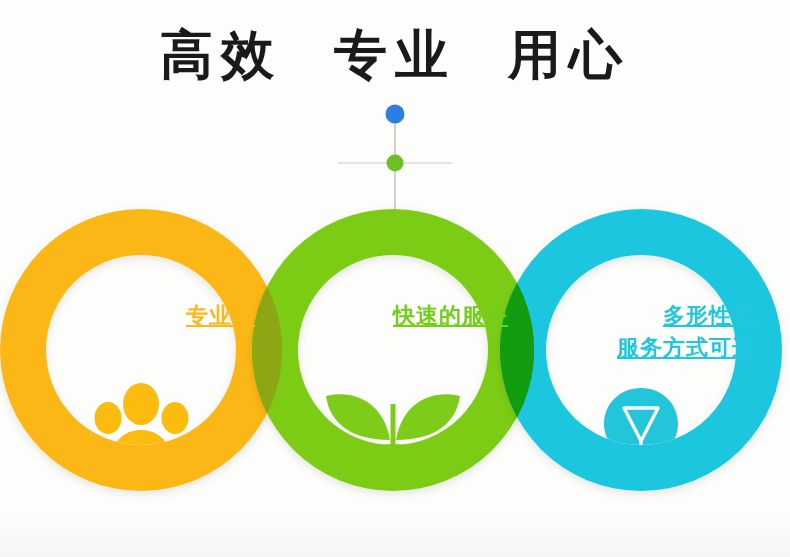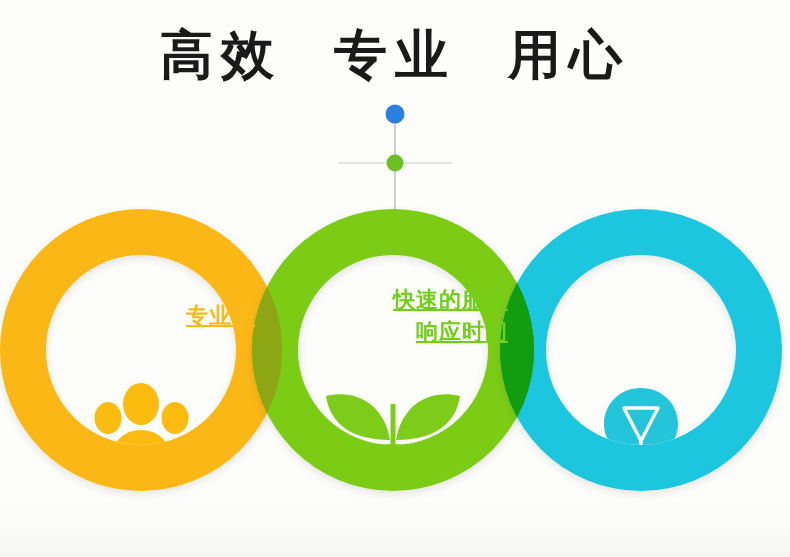--- a/index.html
+++ b/index.html
@@ -71,7 +71,7 @@
   .bubble-text .line { display: block; }
 
   .bt-1 { left: 25px;  top: 300px; color: #f9b91b; }
-  .bt-2 { left: 278px; top: 284px; color: #72cf18; }
+  .bt-2 { left: 278px; top: 300px; color: #72cf18; }
   .bt-3 { left: 525px; top: 300px; color: #1ec6de; }
 
   .shadow-strip {

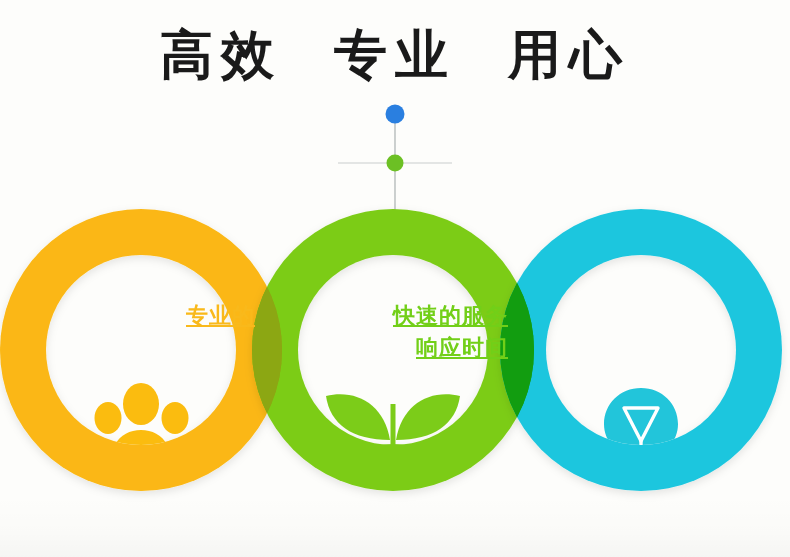--- a/index.html
+++ b/index.html
@@ -223,6 +223,10 @@
     <span class="line">响应时间</span>
   </div>
 
+  <div class="bubble-text bt-3">
+    <span class="line">多形性的</span>
+    <span class="line">服务方式可选</span>
+  </div>
 
   <div class="shadow-strip"></div>
 </div>

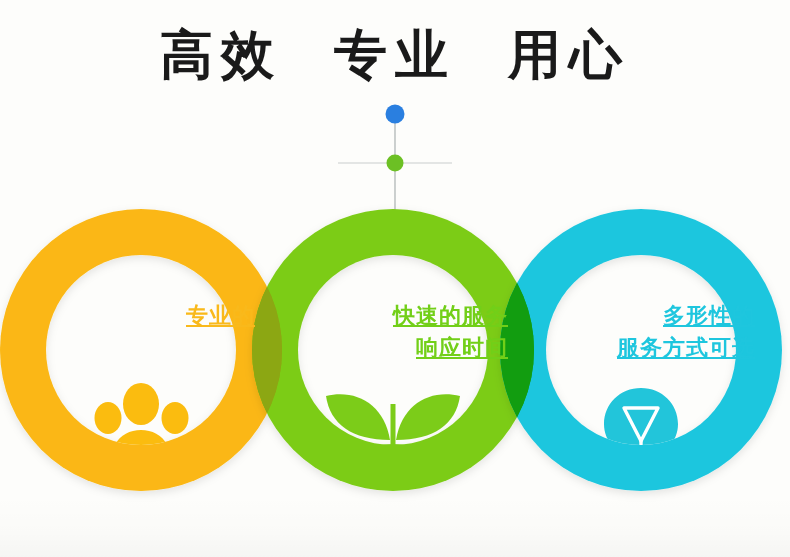--- a/index.html
+++ b/index.html
@@ -220,7 +220,6 @@
 
   <div class="bubble-text bt-2">
     <span class="line">快速的服务</span>
-    <span class="line">响应时间</span>
   </div>
 
   <div class="bubble-text bt-3">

-- -- --

◆ **Task objective**
Your answer must consist of every line in the listing that contains "text".

◆ **Written reply**
   .bubble-text .line { display: block; }
+  <div class="bubble-text bt-3">
   <div class="bubble-text bt-2">
   <div class="bubble-text bt-3">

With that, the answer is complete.